Masyarakat Indonesia memiliki latar belakang agama yang beragam. Ada Islam, Kristen, Hindu, Budha, dan seterusnya. Keragaman ini perlu dirawat dan dibiasakan, supaya tidak berujung pada perbecahan. Di antara cara yang bisa dilakukan adalah membiasakan untuk bergaul dengan orang yang berbeda, agar tidak kaget dan terbiasa dengan perbedaan.
Karena itu, orang tua perlu membiasakan anaknya untuk hidup dalam keragaman. Kalau anak tidak terbiasa melihat perbedaan, dikhawatirkan nanti dia tidak terbiasa hidup berdampingan dengan orang yang berbeda. Karena itu, menurut Ustadz Ahong, tidak ada masalah bila orang tua membiarkan anaknya untuk bergaul dengan orang yang berbeda, misalnya, muslim bergaul dengan non-muslim.
“Kalau saya sih ya, saya membiarkan anak saya berteman dengan siapa saja, baik yang satu agama ataupun berbeda agama,” Kata Ustadz Ahong.
Alasannya, di dalam Islam sendiri, tidak ada larangan orang Islam berteman dengan non-muslim. Nabi saja punya beberapa teman dari pemeluk agama lain. Mukhairiq misalnya, pemuka Yahudi yang mendermakan hartanya untuk perjuangan Nabi Muhammad SAW. Rasulullah SAW memujinya dengan megatakan, “Mukhairiq sebaik-baik Yahudi.”

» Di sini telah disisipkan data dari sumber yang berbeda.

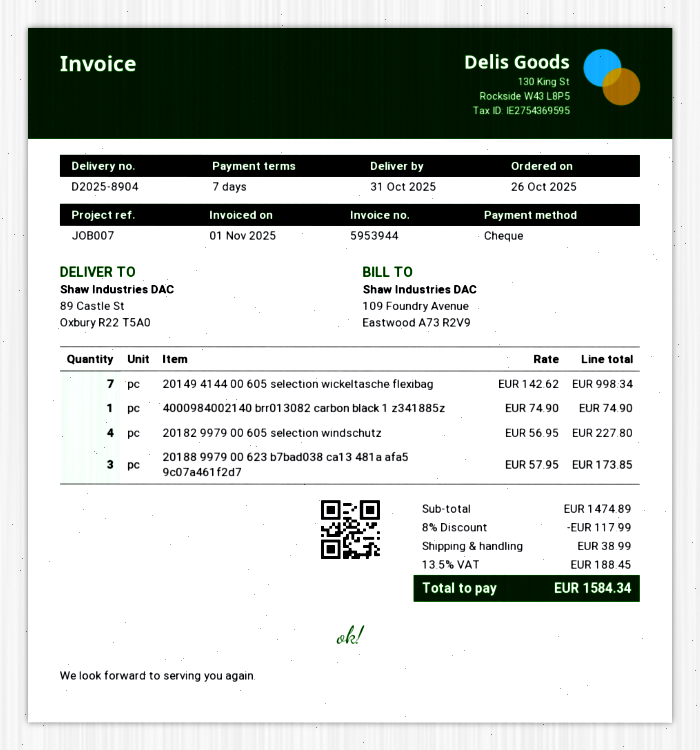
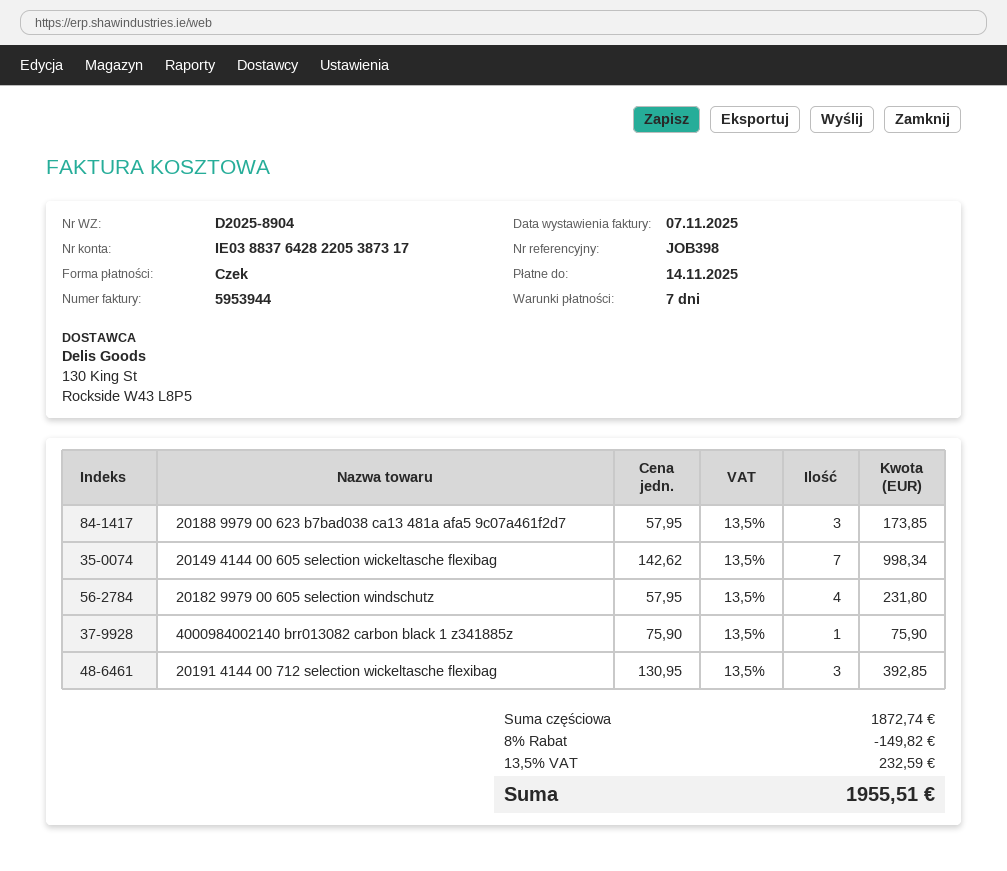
invoice date: 2025-11-01 -> 2025-11-07
reference: JOB007 -> JOB398
4000984002140 brr013082 carbon black 1 z341885z: 1 x 74.90 = 74.90 -> 1 x 75.90 = 75.90
20182 9979 00 605 selection windschutz: 4 x 56.95 = 227.80 -> 4 x 57.95 = 231.80
20191 4144 00 712 selection wickeltasche flexibag: none -> 3 x 130.95 = 392.85
subtotal: 1474.89 -> 1872.74
discount: 8% = 117.99 -> 8% = 149.82
shipping: 38.99 -> none
tax: 13.5% = 188.45 -> 13.5% = 232.59
total: 1584.34 -> 1955.51

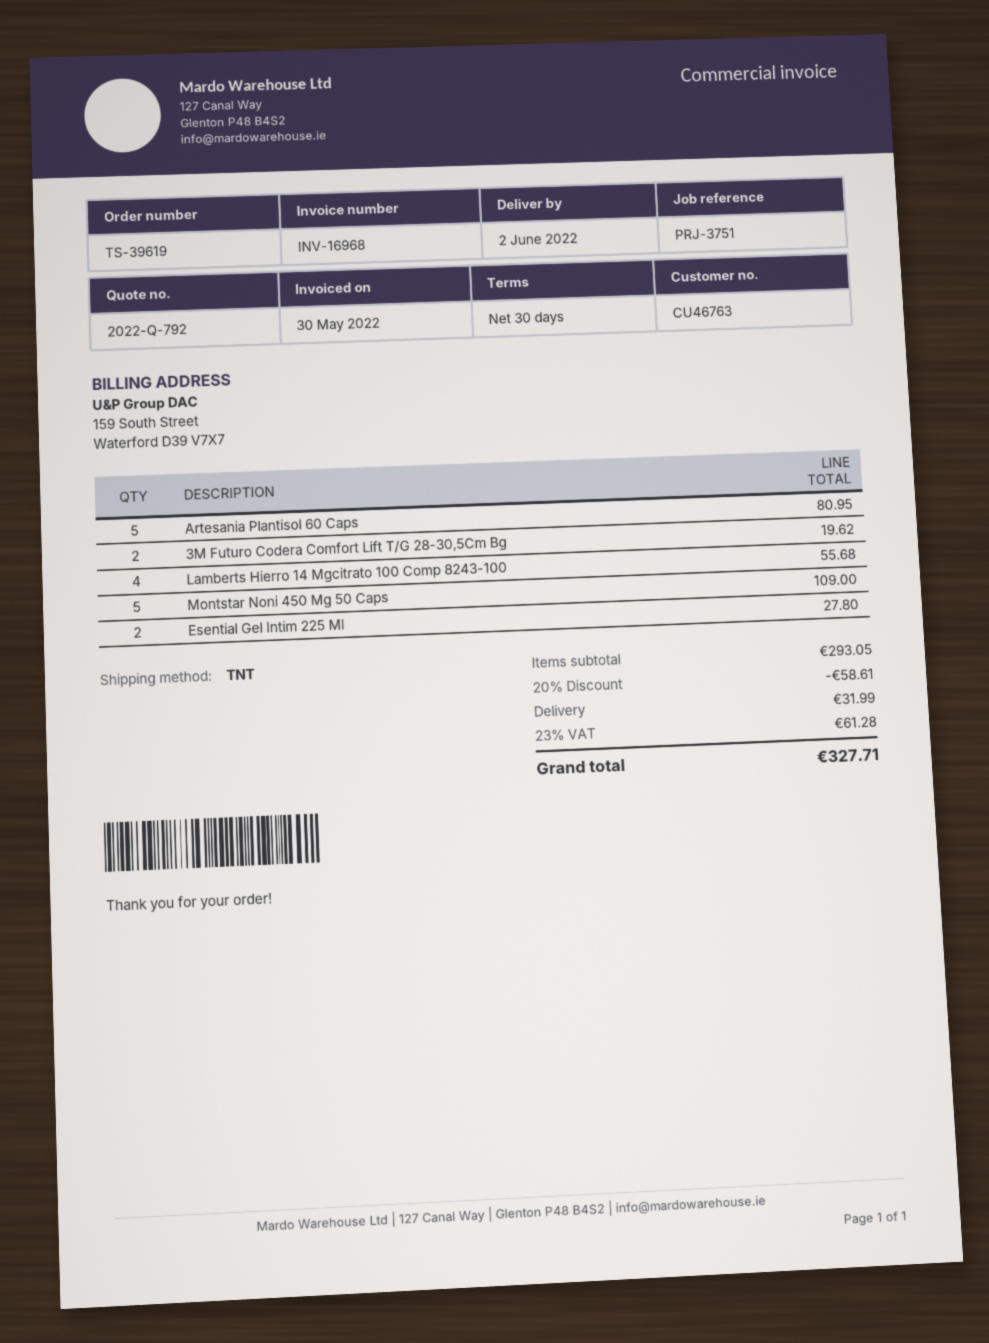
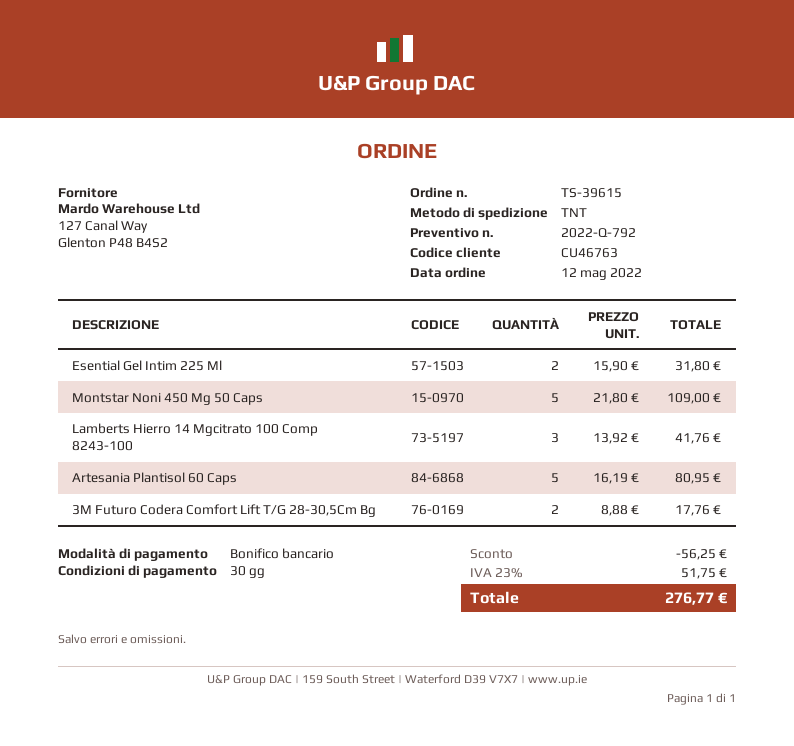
order number: TS-39619 -> TS-39615
3M Futuro Codera Comfort Lift T/G 28-30,5Cm Bg: 2 for 19.62 -> 2 for 17.76
Lamberts Hierro 14 Mgcitrato 100 Comp 8243-100: 4 for 55.68 -> 3 for 41.76
Esential Gel Intim 225 Ml: 2 for 27.80 -> 2 for 31.80
discount: 58.61 -> 56.25
shipping: 31.99 -> none
tax: 23% = 61.28 -> 23% = 51.75
total: 327.71 -> 276.77

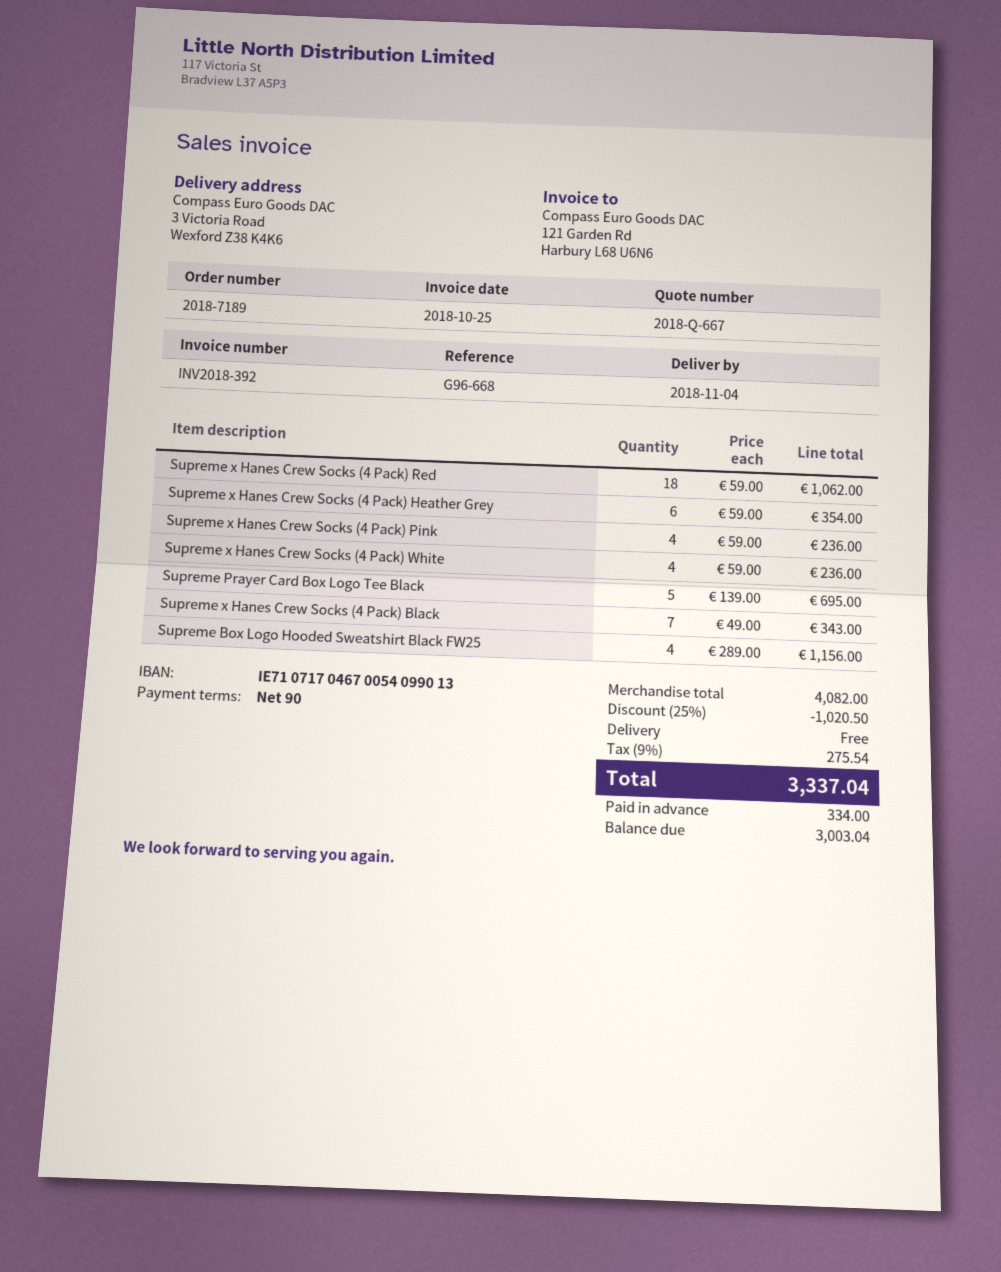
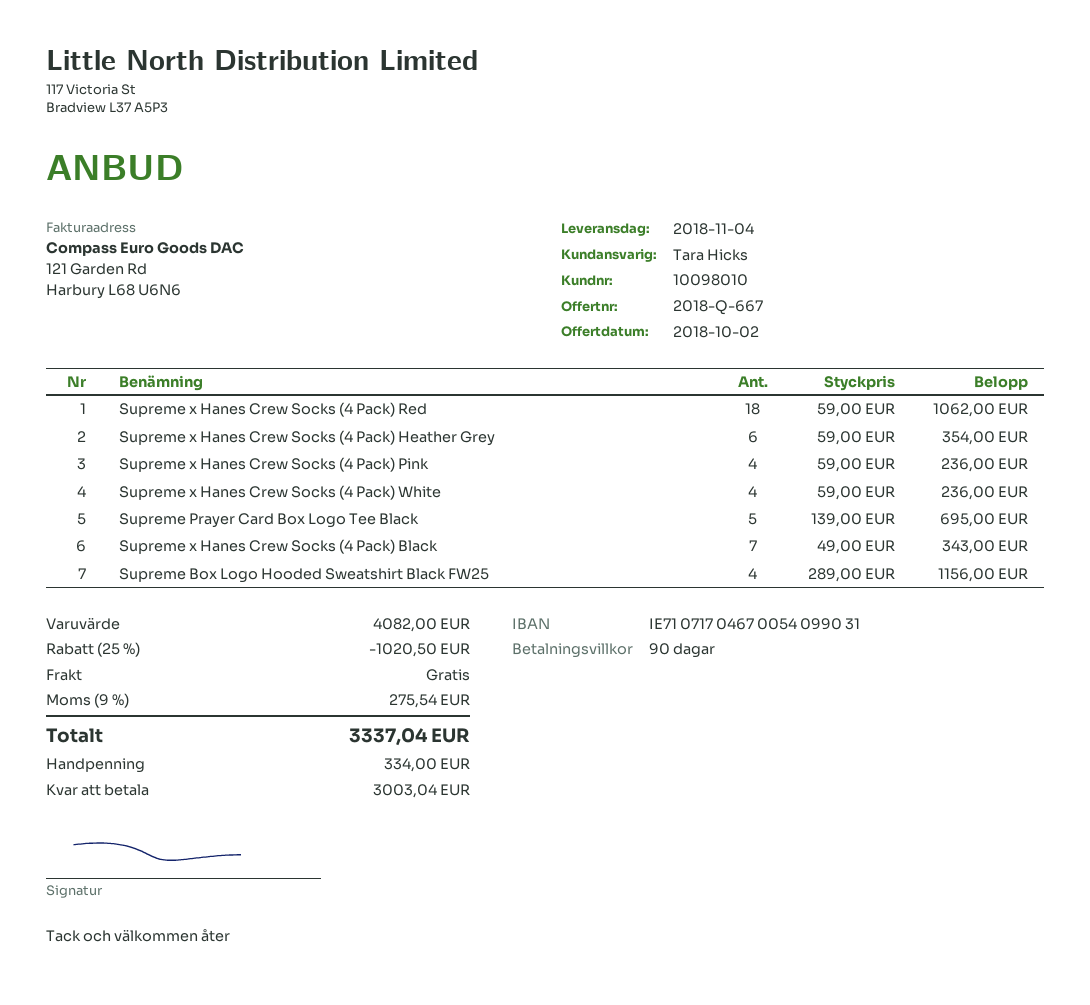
bank account: IE71071704670054099013 -> IE71071704670054099031

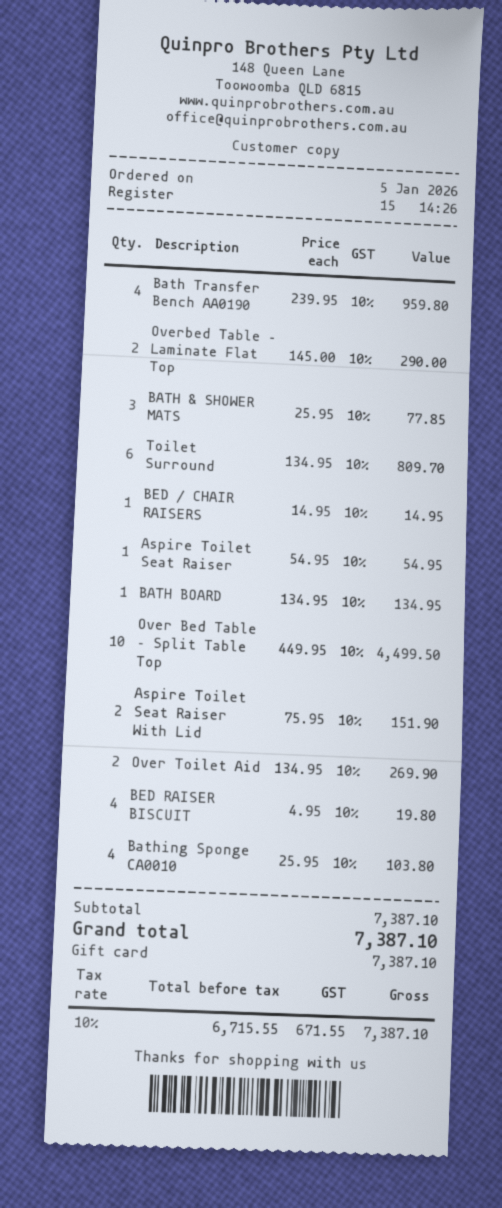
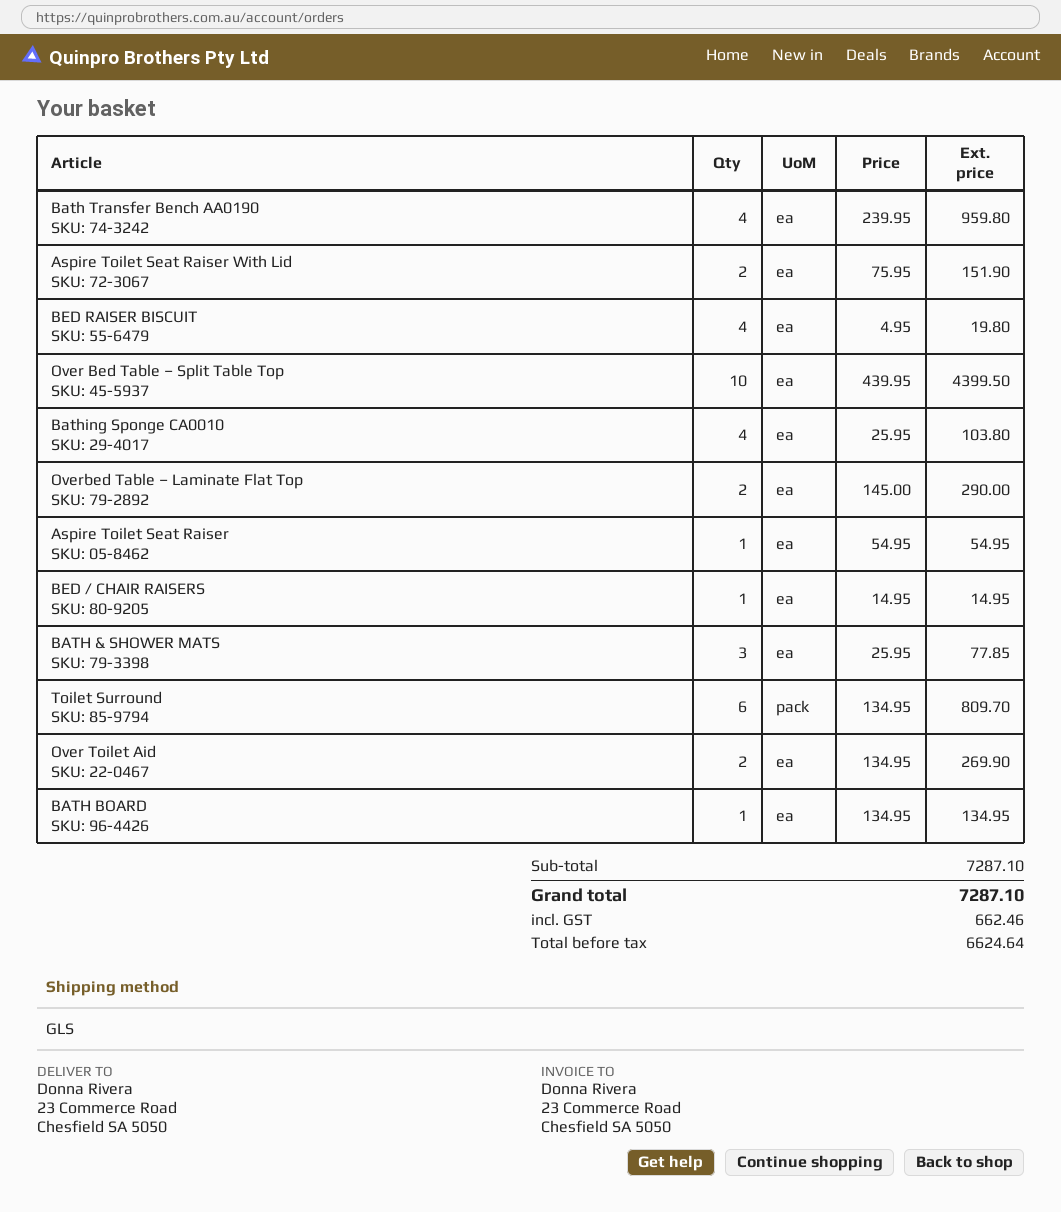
Over Bed Table – Split Table Top: 10 x 449.95 = 4499.50 -> 10 x 439.95 = 4399.50
subtotal: 7387.10 -> 7287.10
net: 6715.55 -> 6624.64
tax: 671.55 -> 662.46
total: 7387.10 -> 7287.10

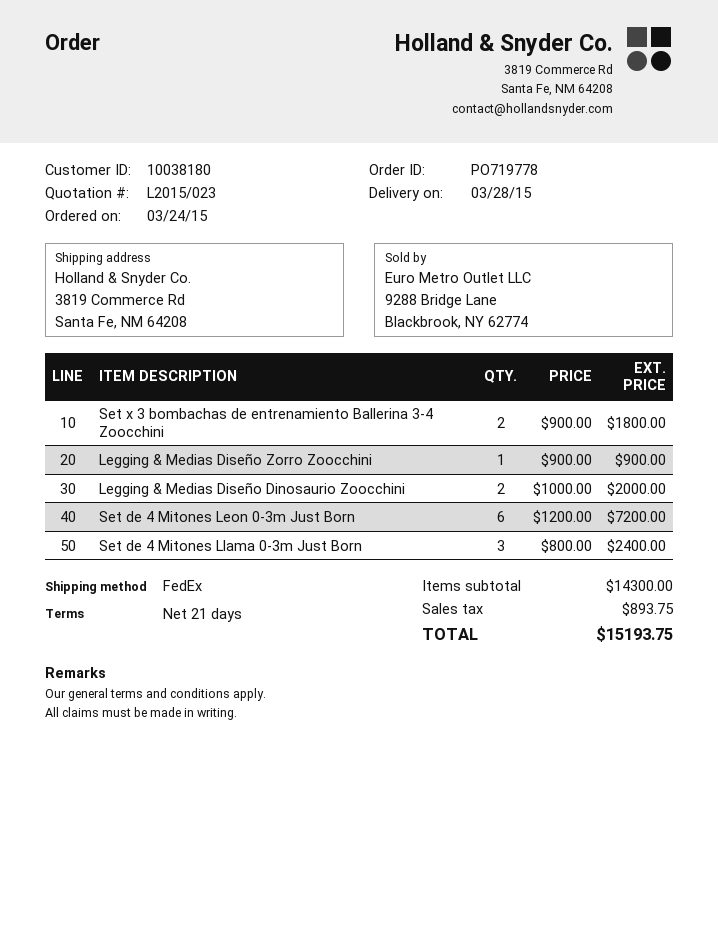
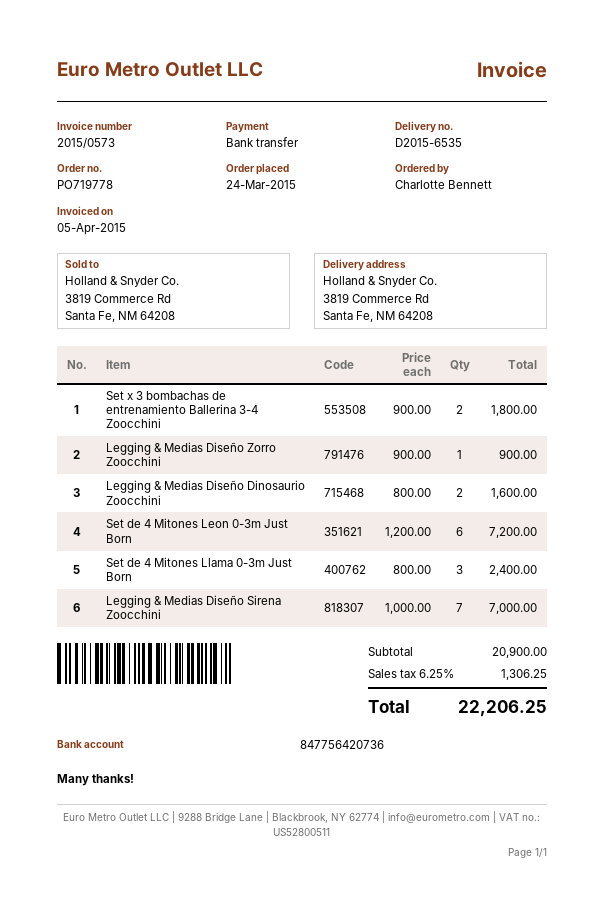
Legging & Medias Diseño Dinosaurio Zoocchini: 2 x 1000.00 = 2000.00 -> 2 x 800.00 = 1600.00
Legging & Medias Diseño Sirena Zoocchini: none -> 7 x 1000.00 = 7000.00
subtotal: 14300.00 -> 20900.00
tax: 893.75 -> 1306.25
total: 15193.75 -> 22206.25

“Jadi membiarkan anak kita berteman dengan non-Muslim itu berati sedang mengajarkan keragaman, bahwa di Indonesia ini tidak hanya orang Islam saja, tetapi juga ada pemeluk agama Kristen, Katolik, Budha, Hindu, Konghucu, dan agama lokal,” Jelas Ustadz Ahong.
Membiarkan anak bergaul dengan orang yang berbeda diharapkan menjadi kebiasaan bagi anak untuk melihat perbedaan. Ketika mereka sudah terbiasa berbeda sejak dini, mereka akan semakin dewasa dan bijak dalam menghadapi persoalan keragaman di kemudian hari.